The March 20 Houston federal court jury verdict against Dow Jones, the Journal's parent company, is four times the previous record libel award. The award included $200 million in punitive damages on top of $22.7 million in actual damages.
The plaintiffs in the case, the now-defunct MMAR Group Inc., a Houston-based investment firm, claimed the 1993 article contained falsehoods and contributed to the firm's going out of business.
New York-based Dow Jones said that for now, an article in Friday's Journal stood as the company's statement on the verdict. The article includes a statement from Journal Managing Editor Paul Steiger that in his view the newspaper was "chronicling the difficulties of this company; we did not cause them." Dow Jones indicated it will appeal if the verdict is not set aside. Mr. Steiger said, "We are optimistic, based on applicable law, that it will not stand." The company said it has $45 million in libel coverage.

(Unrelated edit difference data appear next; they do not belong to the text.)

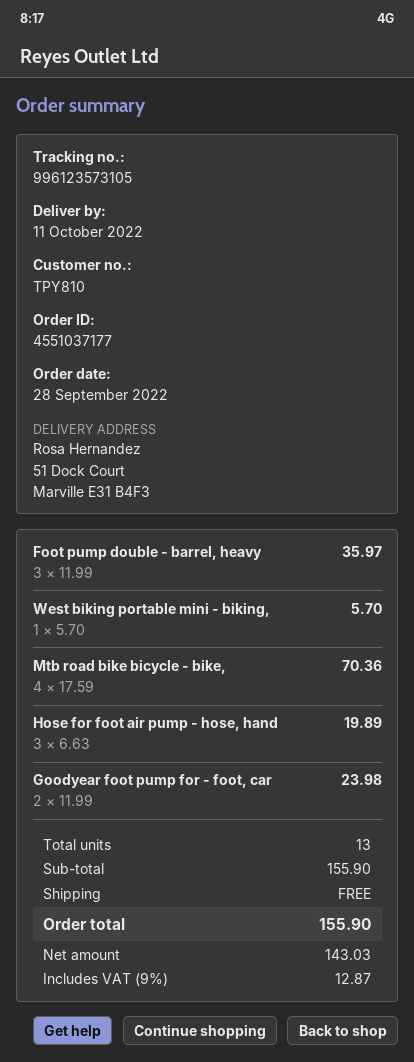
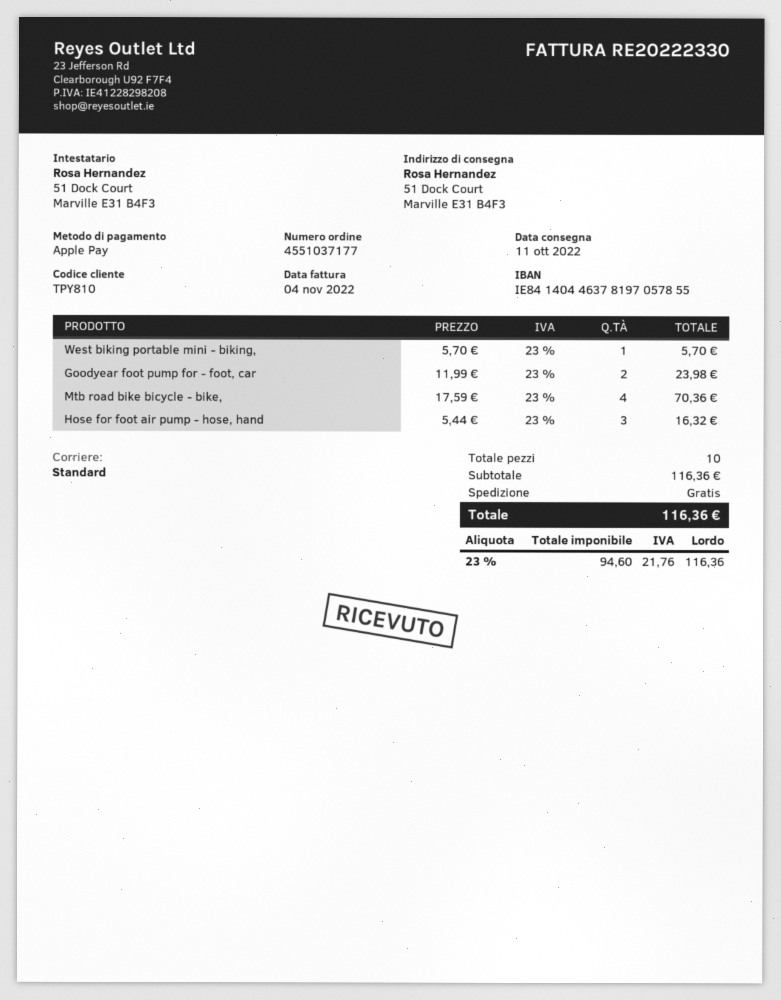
Foot pump double - barrel, heavy: 3 x 11.99 = 35.97 -> none
Hose for foot air pump - hose, hand: 3 x 6.63 = 19.89 -> 3 x 5.44 = 16.32
total quantity: 13 -> 10
subtotal: 155.90 -> 116.36
net: 143.03 -> 94.60
tax: 9% = 12.87 -> 23% = 21.76
total: 155.90 -> 116.36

While this verdict could be reduced, its impact on the media liability insurance market would come as part of a trend toward larger and more frequent libel verdicts, said Chad Milton, senior vp at Media/Professional Insurance in Kansas City, Mo. "It seems to me that this would have the effect of hardening the media liability market," he said. "A big verdict used to be a million or two or three. Now the big verdicts are bigger, they're coming more often, and the prospects on appeal are not as bright as they were in the past."
He said part of Dow Jones' coverage is with Media/Professional.
Other recent awards against the media include a January verdict of $5.5 million in punitive damages and $1,400 in compensatory damages levied in December against American Broadcasting Cos. Inc. related to a 1992 episode of "PrimeTime Live" about the Food Lion Inc. supermarket chain. The verdict was based not on libel but on fraud allegedly committed by ABC News employees in obtaining jobs at the Salisbury, N.C.-based chain. ABC is appealing those awards.
Also in December, a Miami jury awarded $8.75 million in damages to a bank executive in a libel lawsuit against the news organization.